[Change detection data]
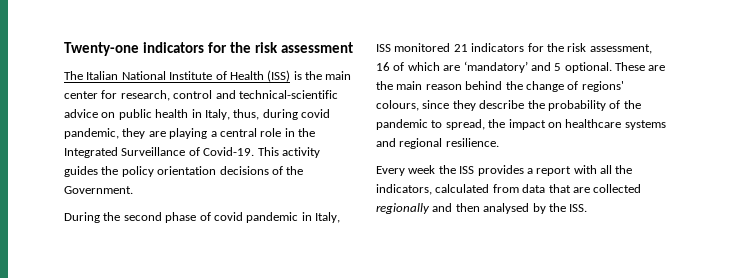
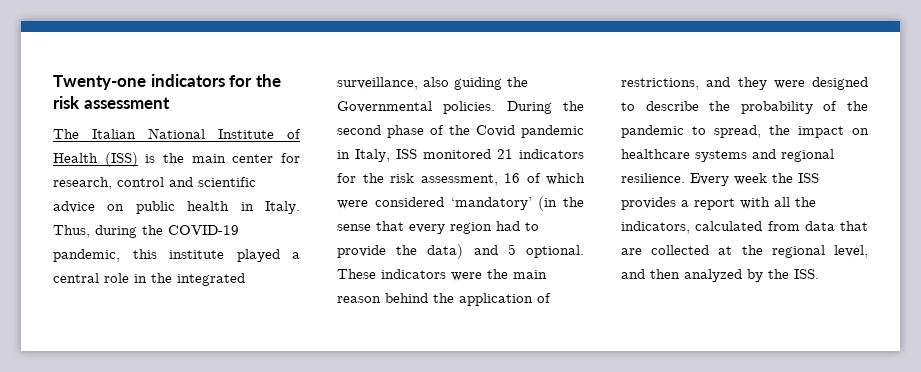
[238,90,338,99] technical-scientific -> [198,177,256,187] scientific
[204,109,330,120] [64,128,208,139] Italy, thus, during covid pandemic, they are playing -> [265,201,300,214] [53,225,239,238] [53,249,280,262] Italy. Thus, during the COVID-19 pandemic, this institute played
[64,147,320,158] [64,166,304,177] [64,186,133,194] Integrated Surveillance of Covid-19. This activity guides the policy orientation decisions of the Government. // -> [177,273,245,286] [337,77,528,90] [337,101,496,114] integrated surveillance, also guiding the Governmental policies.
[213,212,243,221] covid -> [449,125,515,137] the Covid
[443,61,528,73] are ‘mandatory’ -> [337,196,584,211] [337,221,539,234] [337,244,464,259] were considered ‘mandatory’ (in the sense that every region had to provide the data)
[648,65,666,71] are -> [381,269,482,281] indicators were
[525,81,624,92] [376,100,476,111] change of regions' colours, since they -> [459,293,551,306] [621,77,868,90] [621,102,635,111] application of restrictions, and they were designed to
(499, 142) // -> (685, 178) none
[376,203,430,214] regionally -> [718,245,868,258] at the regional level,
[483,203,530,214] analysed -> [684,269,742,282] analyzed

=== REQUIRED ACTION ===
Exact output of each line above is wanted, without the pictures.

=== TASK RESPONSE ===
[238,90,338,99] technical-scientific -> [198,177,256,187] scientific
[204,109,330,120] [64,128,208,139] Italy, thus, during covid pandemic, they are playing -> [265,201,300,214] [53,225,239,238] [53,249,280,262] Italy. Thus, during the COVID-19 pandemic, this institute played
[64,147,320,158] [64,166,304,177] [64,186,133,194] Integrated Surveillance of Covid-19. This activity guides the policy orientation decisions of the Government. // -> [177,273,245,286] [337,77,528,90] [337,101,496,114] integrated surveillance, also guiding the Governmental policies.
[213,212,243,221] covid -> [449,125,515,137] the Covid
[443,61,528,73] are ‘mandatory’ -> [337,196,584,211] [337,221,539,234] [337,244,464,259] were considered ‘mandatory’ (in the sense that every region had to provide the data)
[648,65,666,71] are -> [381,269,482,281] indicators were
[525,81,624,92] [376,100,476,111] change of regions' colours, since they -> [459,293,551,306] [621,77,868,90] [621,102,635,111] application of restrictions, and they were designed to
(499, 142) // -> (685, 178) none
[376,203,430,214] regionally -> [718,245,868,258] at the regional level,
[483,203,530,214] analysed -> [684,269,742,282] analyzed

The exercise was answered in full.